Dataset excerpts:
-- Opening Marker --
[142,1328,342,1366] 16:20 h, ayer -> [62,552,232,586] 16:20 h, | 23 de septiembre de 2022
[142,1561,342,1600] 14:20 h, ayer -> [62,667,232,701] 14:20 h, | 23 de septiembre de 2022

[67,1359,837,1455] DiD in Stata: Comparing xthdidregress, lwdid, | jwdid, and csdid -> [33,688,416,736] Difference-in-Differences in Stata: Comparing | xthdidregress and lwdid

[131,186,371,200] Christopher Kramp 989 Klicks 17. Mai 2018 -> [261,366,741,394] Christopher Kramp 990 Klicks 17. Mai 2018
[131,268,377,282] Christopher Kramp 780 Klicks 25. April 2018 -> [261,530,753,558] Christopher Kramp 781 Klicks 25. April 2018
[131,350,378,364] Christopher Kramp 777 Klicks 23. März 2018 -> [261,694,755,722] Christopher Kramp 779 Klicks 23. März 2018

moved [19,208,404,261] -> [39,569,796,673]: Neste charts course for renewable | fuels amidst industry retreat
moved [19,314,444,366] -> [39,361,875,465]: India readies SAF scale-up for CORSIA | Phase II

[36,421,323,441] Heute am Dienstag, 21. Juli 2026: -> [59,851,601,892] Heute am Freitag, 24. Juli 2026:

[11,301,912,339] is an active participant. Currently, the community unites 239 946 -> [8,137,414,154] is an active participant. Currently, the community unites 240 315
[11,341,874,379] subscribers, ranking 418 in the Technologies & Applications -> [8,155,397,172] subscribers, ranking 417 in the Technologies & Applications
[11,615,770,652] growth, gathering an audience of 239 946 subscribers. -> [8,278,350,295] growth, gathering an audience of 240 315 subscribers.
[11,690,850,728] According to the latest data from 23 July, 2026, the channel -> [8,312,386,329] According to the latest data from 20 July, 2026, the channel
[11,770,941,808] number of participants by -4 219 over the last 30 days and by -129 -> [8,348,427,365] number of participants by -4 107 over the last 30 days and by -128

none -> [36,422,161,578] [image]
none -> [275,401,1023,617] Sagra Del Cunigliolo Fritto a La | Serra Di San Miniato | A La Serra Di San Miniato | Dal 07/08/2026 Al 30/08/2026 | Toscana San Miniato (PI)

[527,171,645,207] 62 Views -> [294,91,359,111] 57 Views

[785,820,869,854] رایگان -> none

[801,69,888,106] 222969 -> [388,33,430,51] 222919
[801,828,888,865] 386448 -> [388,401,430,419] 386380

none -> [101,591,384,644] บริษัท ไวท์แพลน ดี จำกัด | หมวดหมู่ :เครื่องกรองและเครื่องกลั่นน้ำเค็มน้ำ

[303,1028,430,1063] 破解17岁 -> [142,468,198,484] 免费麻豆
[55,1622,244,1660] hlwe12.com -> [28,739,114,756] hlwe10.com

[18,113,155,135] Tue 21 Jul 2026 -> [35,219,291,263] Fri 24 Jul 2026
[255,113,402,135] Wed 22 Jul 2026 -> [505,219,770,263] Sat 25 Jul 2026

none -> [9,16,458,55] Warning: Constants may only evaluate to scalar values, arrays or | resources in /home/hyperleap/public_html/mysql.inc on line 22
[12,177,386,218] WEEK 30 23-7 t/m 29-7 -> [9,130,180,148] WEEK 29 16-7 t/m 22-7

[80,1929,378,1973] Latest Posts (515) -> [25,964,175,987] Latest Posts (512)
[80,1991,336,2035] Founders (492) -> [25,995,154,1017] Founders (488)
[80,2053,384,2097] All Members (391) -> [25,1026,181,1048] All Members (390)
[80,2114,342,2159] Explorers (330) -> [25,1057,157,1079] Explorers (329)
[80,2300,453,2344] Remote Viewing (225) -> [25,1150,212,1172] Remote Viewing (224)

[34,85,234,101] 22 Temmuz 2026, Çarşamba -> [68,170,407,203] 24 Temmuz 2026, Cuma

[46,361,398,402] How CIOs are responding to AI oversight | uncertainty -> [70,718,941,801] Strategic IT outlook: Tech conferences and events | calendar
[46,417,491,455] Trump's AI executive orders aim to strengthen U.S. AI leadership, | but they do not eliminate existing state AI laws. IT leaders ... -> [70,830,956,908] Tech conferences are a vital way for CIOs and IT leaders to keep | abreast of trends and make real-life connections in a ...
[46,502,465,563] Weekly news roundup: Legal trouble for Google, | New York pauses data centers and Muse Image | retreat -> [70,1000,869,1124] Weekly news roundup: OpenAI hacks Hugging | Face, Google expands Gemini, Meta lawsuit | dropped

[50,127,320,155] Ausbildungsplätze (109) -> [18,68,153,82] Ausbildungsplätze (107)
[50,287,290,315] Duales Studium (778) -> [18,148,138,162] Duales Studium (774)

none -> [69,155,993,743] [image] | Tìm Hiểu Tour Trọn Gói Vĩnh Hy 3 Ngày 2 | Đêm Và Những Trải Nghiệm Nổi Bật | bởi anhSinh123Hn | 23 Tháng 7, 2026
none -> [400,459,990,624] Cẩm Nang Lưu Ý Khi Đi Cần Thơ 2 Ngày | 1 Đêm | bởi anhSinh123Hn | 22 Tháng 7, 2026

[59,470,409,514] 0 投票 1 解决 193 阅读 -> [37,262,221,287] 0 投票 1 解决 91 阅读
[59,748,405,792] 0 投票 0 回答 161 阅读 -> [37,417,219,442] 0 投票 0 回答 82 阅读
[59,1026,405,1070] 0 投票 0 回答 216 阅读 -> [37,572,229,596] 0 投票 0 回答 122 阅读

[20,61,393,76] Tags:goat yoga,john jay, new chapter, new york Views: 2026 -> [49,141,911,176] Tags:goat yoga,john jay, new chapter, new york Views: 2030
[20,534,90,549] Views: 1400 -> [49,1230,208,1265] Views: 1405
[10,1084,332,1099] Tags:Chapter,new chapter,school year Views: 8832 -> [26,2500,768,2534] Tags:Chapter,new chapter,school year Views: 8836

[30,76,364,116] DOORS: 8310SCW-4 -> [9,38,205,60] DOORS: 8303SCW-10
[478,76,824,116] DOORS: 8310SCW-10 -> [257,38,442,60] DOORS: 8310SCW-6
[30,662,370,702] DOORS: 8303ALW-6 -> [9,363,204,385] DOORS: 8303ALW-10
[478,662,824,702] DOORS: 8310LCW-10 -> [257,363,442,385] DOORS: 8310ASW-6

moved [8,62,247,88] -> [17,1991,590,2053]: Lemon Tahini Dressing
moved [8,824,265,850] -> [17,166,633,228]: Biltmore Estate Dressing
-- Closing Marker --
Try it ▸ From the first line to the last, please write out the entries exactly.

Output of the exercise ▸
[142,1328,342,1366] 16:20 h, ayer -> [62,552,232,586] 16:20 h, | 23 de septiembre de 2022
[142,1561,342,1600] 14:20 h, ayer -> [62,667,232,701] 14:20 h, | 23 de septiembre de 2022

[67,1359,837,1455] DiD in Stata: Comparing xthdidregress, lwdid, | jwdid, and csdid -> [33,688,416,736] Difference-in-Differences in Stata: Comparing | xthdidregress and lwdid

[131,186,371,200] Christopher Kramp 989 Klicks 17. Mai 2018 -> [261,366,741,394] Christopher Kramp 990 Klicks 17. Mai 2018
[131,268,377,282] Christopher Kramp 780 Klicks 25. April 2018 -> [261,530,753,558] Christopher Kramp 781 Klicks 25. April 2018
[131,350,378,364] Christopher Kramp 777 Klicks 23. März 2018 -> [261,694,755,722] Christopher Kramp 779 Klicks 23. März 2018

moved [19,208,404,261] -> [39,569,796,673]: Neste charts course for renewable | fuels amidst industry retreat
moved [19,314,444,366] -> [39,361,875,465]: India readies SAF scale-up for CORSIA | Phase II

[36,421,323,441] Heute am Dienstag, 21. Juli 2026: -> [59,851,601,892] Heute am Freitag, 24. Juli 2026:

[11,301,912,339] is an active participant. Currently, the community unites 239 946 -> [8,137,414,154] is an active participant. Currently, the community unites 240 315
[11,341,874,379] subscribers, ranking 418 in the Technologies & Applications -> [8,155,397,172] subscribers, ranking 417 in the Technologies & Applications
[11,615,770,652] growth, gathering an audience of 239 946 subscribers. -> [8,278,350,295] growth, gathering an audience of 240 315 subscribers.
[11,690,850,728] According to the latest data from 23 July, 2026, the channel -> [8,312,386,329] According to the latest data from 20 July, 2026, the channel
[11,770,941,808] number of participants by -4 219 over the last 30 days and by -129 -> [8,348,427,365] number of participants by -4 107 over the last 30 days and by -128

none -> [36,422,161,578] [image]
none -> [275,401,1023,617] Sagra Del Cunigliolo Fritto a La | Serra Di San Miniato | A La Serra Di San Miniato | Dal 07/08/2026 Al 30/08/2026 | Toscana San Miniato (PI)

[527,171,645,207] 62 Views -> [294,91,359,111] 57 Views

[785,820,869,854] رایگان -> none

[801,69,888,106] 222969 -> [388,33,430,51] 222919
[801,828,888,865] 386448 -> [388,401,430,419] 386380

none -> [101,591,384,644] บริษัท ไวท์แพลน ดี จำกัด | หมวดหมู่ :เครื่องกรองและเครื่องกลั่นน้ำเค็มน้ำ

[303,1028,430,1063] 破解17岁 -> [142,468,198,484] 免费麻豆
[55,1622,244,1660] hlwe12.com -> [28,739,114,756] hlwe10.com

[18,113,155,135] Tue 21 Jul 2026 -> [35,219,291,263] Fri 24 Jul 2026
[255,113,402,135] Wed 22 Jul 2026 -> [505,219,770,263] Sat 25 Jul 2026

none -> [9,16,458,55] Warning: Constants may only evaluate to scalar values, arrays or | resources in /home/hyperleap/public_html/mysql.inc on line 22
[12,177,386,218] WEEK 30 23-7 t/m 29-7 -> [9,130,180,148] WEEK 29 16-7 t/m 22-7

[80,1929,378,1973] Latest Posts (515) -> [25,964,175,987] Latest Posts (512)
[80,1991,336,2035] Founders (492) -> [25,995,154,1017] Founders (488)
[80,2053,384,2097] All Members (391) -> [25,1026,181,1048] All Members (390)
[80,2114,342,2159] Explorers (330) -> [25,1057,157,1079] Explorers (329)
[80,2300,453,2344] Remote Viewing (225) -> [25,1150,212,1172] Remote Viewing (224)

[34,85,234,101] 22 Temmuz 2026, Çarşamba -> [68,170,407,203] 24 Temmuz 2026, Cuma

[46,361,398,402] How CIOs are responding to AI oversight | uncertainty -> [70,718,941,801] Strategic IT outlook: Tech conferences and events | calendar
[46,417,491,455] Trump's AI executive orders aim to strengthen U.S. AI leadership, | but they do not eliminate existing state AI laws. IT leaders ... -> [70,830,956,908] Tech conferences are a vital way for CIOs and IT leaders to keep | abreast of trends and make real-life connections in a ...
[46,502,465,563] Weekly news roundup: Legal trouble for Google, | New York pauses data centers and Muse Image | retreat -> [70,1000,869,1124] Weekly news roundup: OpenAI hacks Hugging | Face, Google expands Gemini, Meta lawsuit | dropped

[50,127,320,155] Ausbildungsplätze (109) -> [18,68,153,82] Ausbildungsplätze (107)
[50,287,290,315] Duales Studium (778) -> [18,148,138,162] Duales Studium (774)

none -> [69,155,993,743] [image] | Tìm Hiểu Tour Trọn Gói Vĩnh Hy 3 Ngày 2 | Đêm Và Những Trải Nghiệm Nổi Bật | bởi anhSinh123Hn | 23 Tháng 7, 2026
none -> [400,459,990,624] Cẩm Nang Lưu Ý Khi Đi Cần Thơ 2 Ngày | 1 Đêm | bởi anhSinh123Hn | 22 Tháng 7, 2026

[59,470,409,514] 0 投票 1 解决 193 阅读 -> [37,262,221,287] 0 投票 1 解决 91 阅读
[59,748,405,792] 0 投票 0 回答 161 阅读 -> [37,417,219,442] 0 投票 0 回答 82 阅读
[59,1026,405,1070] 0 投票 0 回答 216 阅读 -> [37,572,229,596] 0 投票 0 回答 122 阅读

[20,61,393,76] Tags:goat yoga,john jay, new chapter, new york Views: 2026 -> [49,141,911,176] Tags:goat yoga,john jay, new chapter, new york Views: 2030
[20,534,90,549] Views: 1400 -> [49,1230,208,1265] Views: 1405
[10,1084,332,1099] Tags:Chapter,new chapter,school year Views: 8832 -> [26,2500,768,2534] Tags:Chapter,new chapter,school year Views: 8836

[30,76,364,116] DOORS: 8310SCW-4 -> [9,38,205,60] DOORS: 8303SCW-10
[478,76,824,116] DOORS: 8310SCW-10 -> [257,38,442,60] DOORS: 8310SCW-6
[30,662,370,702] DOORS: 8303ALW-6 -> [9,363,204,385] DOORS: 8303ALW-10
[478,662,824,702] DOORS: 8310LCW-10 -> [257,363,442,385] DOORS: 8310ASW-6

moved [8,62,247,88] -> [17,1991,590,2053]: Lemon Tahini Dressing
moved [8,824,265,850] -> [17,166,633,228]: Biltmore Estate Dressing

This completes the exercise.